A private school for children with autism is being investigated after allegations a boy at the school was being held unsupervised in a lockable fenced structure he called a “cage”.
Officials from the NSW Board of Studies Teaching and Educational Standards body visited the ASPECT Macarthur School on Sydney’s western fringe and interviewed the parent of the child yesterday after 7.30 notified Minister Adrian Piccoli’s office of the complaint over the weekend.
The boy, Toby Jordan, now 13, has autism and a moderate intellectual disability and was sent to the lockable structure with a high fence, which the school referred to as the “top playground” when his behaviour escalated and he had “meltdowns” at school.
“The ‘top playground’, it’s not a playground,” Toby’s mother, Lynda Jordan told 7.30.

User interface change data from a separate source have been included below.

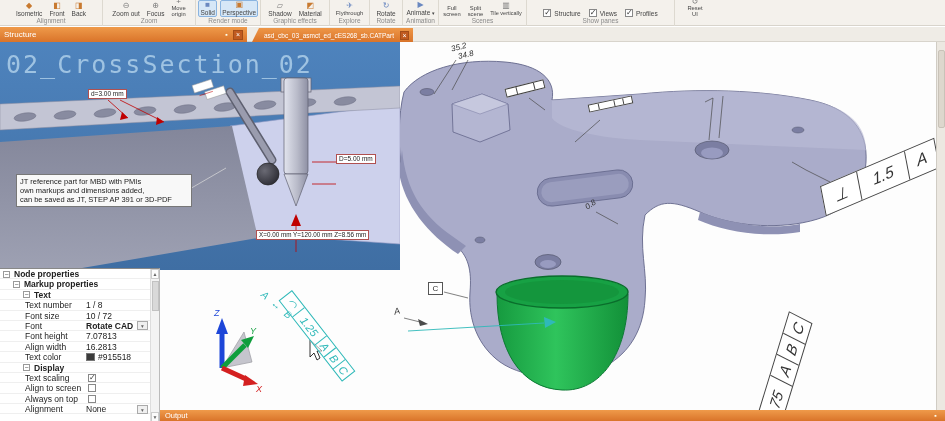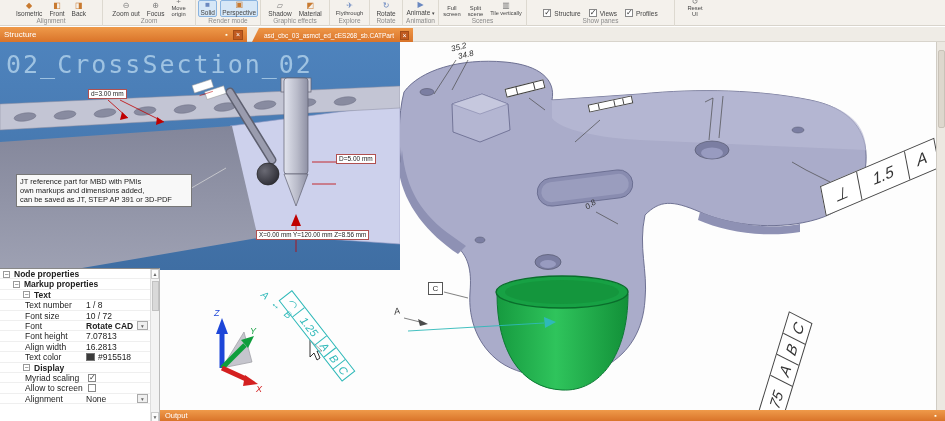--- a/index.html
+++ b/index.html
@@ -452,25 +452,29 @@
     <div class="nprow">
         <span class="lbl">Text color</span>
         <span class="swatch"></span>
         <span class="val" style="left:98px">#915518</span>
       </div>
     <div class="nprow b">
         <span class="exp" style="left:23px">−</span>
         <span class="t" style="position:absolute;left:34px">Display</span>
       </div>
     <div class="nprow">
-        <span class="lbl">Myriad scaling</span>
+        <span class="lbl">Text scaling</span>
         <span class="npcb on"></span>
       </div>
     <div class="nprow">
-        <span class="lbl">Allow to screen</span>
+        <span class="lbl">Align to screen</span>
+        <span class="npcb"></span>
+      </div>
+    <div class="nprow">
+        <span class="lbl">Always on top</span>
         <span class="npcb"></span>
       </div>
     <div class="nprow">
         <span class="lbl">Alignment</span>
         <span class="val">None</span>
         <span class="dd">▾</span>
       </div>
     <div id="np-scroll">
       <span class="sarr" style="top:0">▲</span>
       <div id="np-thumb"></div>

“It has an unused boarded up cubby house in it and the children themselves don’t call it the top playground – Toby called it the cage.”
‘They failed Toby’
Ms Jordan, who now does distance education with the boy, said she had no idea Toby was being sent to the “top playground” until she arrived at the school one day unannounced.

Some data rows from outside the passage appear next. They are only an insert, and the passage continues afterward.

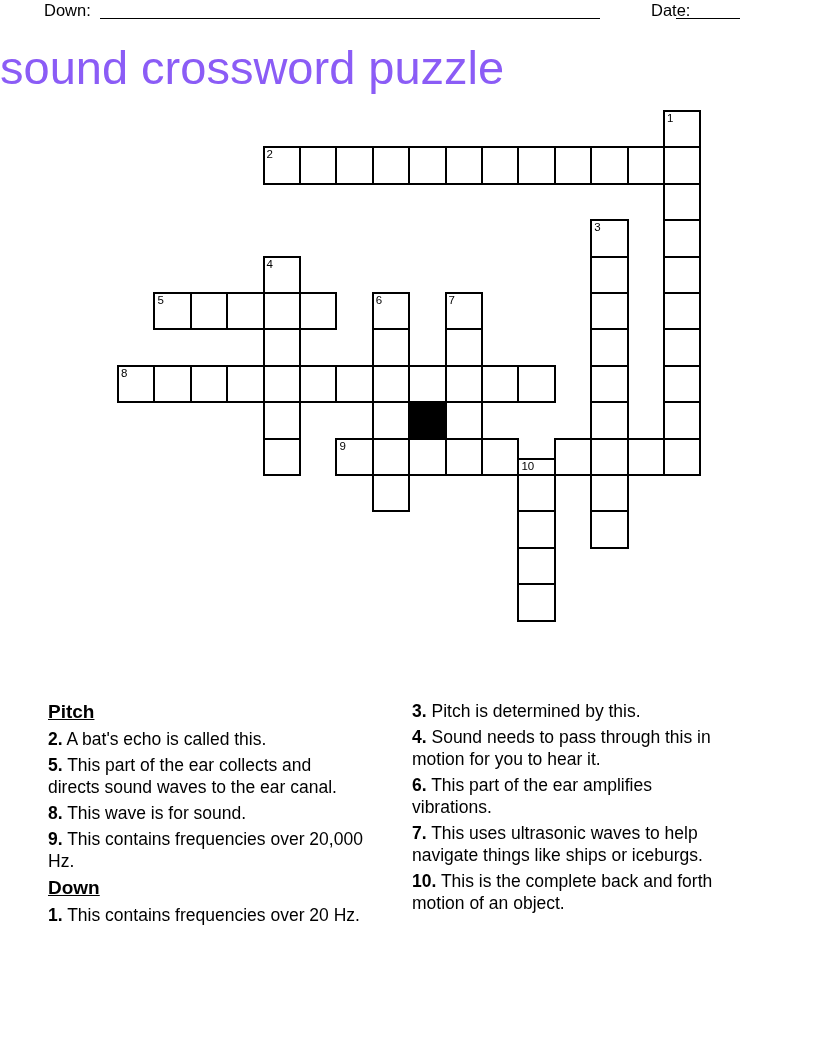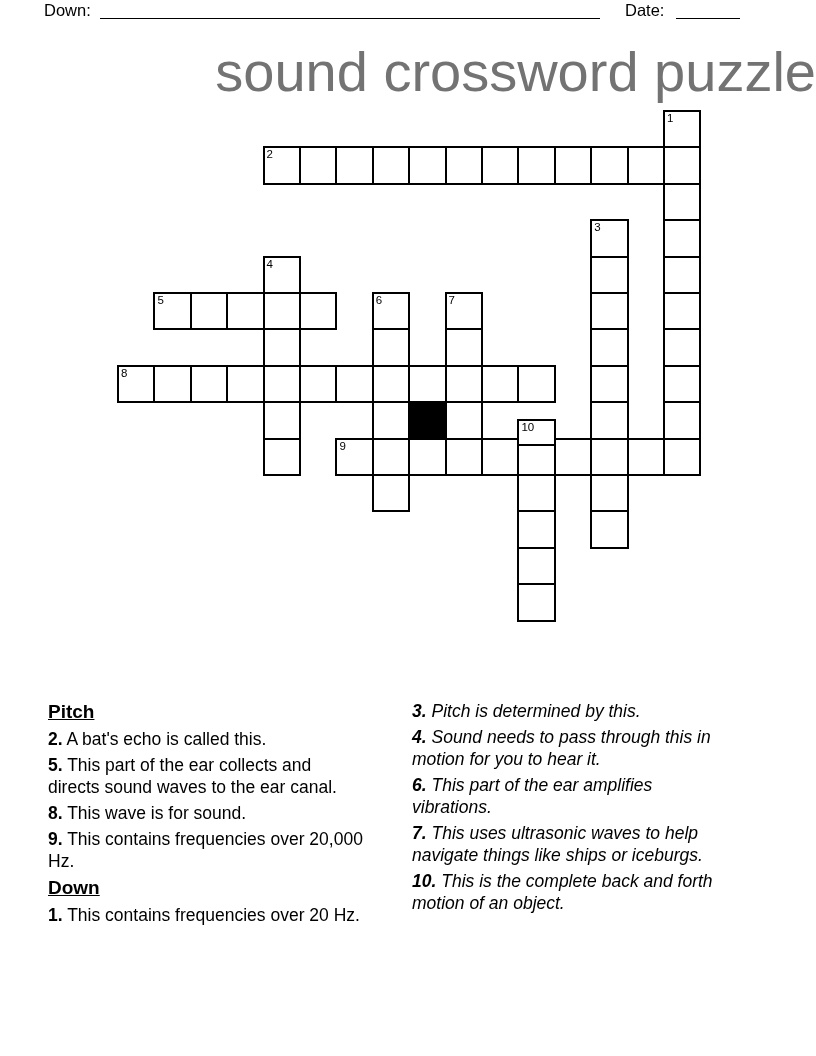--- a/index.html
+++ b/index.html
@@ -20,33 +20,33 @@
     line-height: 1;
     color: #000;
   }
   .hdr-line {
     position: absolute;
     border-bottom: 1.5px solid #000;
     height: 18px;
   }
   #name-label { left: 44px; top: 2px; }
   #name-line  { left: 100px; top: 1px; width: 500px; }
-  #date-label { left: 625px; top: 2px; }
+  #date-label { left: 651px; top: 2px; }
   #date-line  { left: 676px; top: 1px; width: 64px; }
   
   .title {
     position: absolute;
     left: 0; right: 0;
     top: 44px;
-    text-align: right;
-    font-size: 56px;
+    text-align: left;
+    font-size: 47px;
     font-weight: 400;
     letter-spacing: 0px;
     line-height: 1;
-    color: #737373;
+    color: #8b5cf6;
   }
   
   .grid { position: absolute; left: 0; top: 0; }
   .cell {
     position: absolute;
     background: #ffffff;
     border: 2px solid #000000;
   }
   .cell.black { background: #000000; }
   .cellnum {
@@ -54,21 +54,21 @@
     left: 2px;
     top: 0px;
     font-size: 11.5px;
     line-height: 13px;
     font-family: "Liberation Sans", sans-serif;
     color: #000;
   }
   
   .clue-col { position: absolute; }
   #clues-left  { left: 48px;  top: 700px; width: 316px; }
-  #clues-right { left: 412px; top: 700px; width: 304px; font-style: italic; }
+  #clues-right { left: 412px; top: 700px; width: 304px; }
   .clue-heading {
     font-size: 19px;
     font-weight: bold;
     text-decoration: underline;
     line-height: 23px;
     margin: 0 0 5px 0;
     color: #000;
   }
   .clue {
     font-size: 17.5px;
@@ -162,21 +162,21 @@
       <div class="cell" style="left: 590.2px; top: 401.2px; width: 38.4px; height: 38.4px;"></div>
       <div class="cell" style="left: 663px; top: 401.2px; width: 38.4px; height: 38.4px;"></div>
       <div class="cell" style="left: 262.6px; top: 437.6px; width: 38.4px; height: 38.4px;"></div>
       <div class="cell" style="left: 335.4px; top: 437.6px; width: 38.4px; height: 38.4px;">
         <span class="cellnum">9</span>
       </div>
       <div class="cell" style="left: 371.8px; top: 437.6px; width: 38.4px; height: 38.4px;"></div>
       <div class="cell" style="left: 408.2px; top: 437.6px; width: 38.4px; height: 38.4px;"></div>
       <div class="cell" style="left: 444.6px; top: 437.6px; width: 38.4px; height: 38.4px;"></div>
       <div class="cell" style="left: 481px; top: 437.6px; width: 38.4px; height: 38.4px;"></div>
-      <div class="cell" style="left: 517.4px; top: 419px; width: 38.4px; height: 27px;">
+      <div class="cell" style="left: 517.4px; top: 458px; width: 38.4px; height: 27px;">
         <span class="cellnum">10</span>
       </div>
       <div class="cell" style="left: 553.8px; top: 437.6px; width: 38.4px; height: 38.4px;"></div>
       <div class="cell" style="left: 590.2px; top: 437.6px; width: 38.4px; height: 38.4px;"></div>
       <div class="cell" style="left: 626.6px; top: 437.6px; width: 38.4px; height: 38.4px;"></div>
       <div class="cell" style="left: 663px; top: 437.6px; width: 38.4px; height: 38.4px;"></div>
       <div class="cell" style="left: 371.8px; top: 474px; width: 38.4px; height: 38.4px;"></div>
       <div class="cell" style="left: 517.4px; top: 474px; width: 38.4px; height: 38.4px;"></div>
       <div class="cell" style="left: 590.2px; top: 474px; width: 38.4px; height: 38.4px;"></div>
       <div class="cell" style="left: 517.4px; top: 510.4px; width: 38.4px; height: 38.4px;"></div>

“I’d come down that road and heard that someone was screaming and pulled over to the side of the road and witnessed them bringing Toby out of the main playground gate,” she said.
“They had him slightly elevated from the ground and both had hold of his arms and his wrists, had them turned back.
“As they escorted him through a gate outside of the school, opened the gate to the lockable structure, pushed him in there, shut the lockable structure, turned around, and walked away.
“(Toby) was kicking, screaming, and fighting – he was hysterical.”
Toby saw his mother showing the photographs of the “top playground” to 7.30 and also volunteered that the teachers walked away from him after leaving him in there.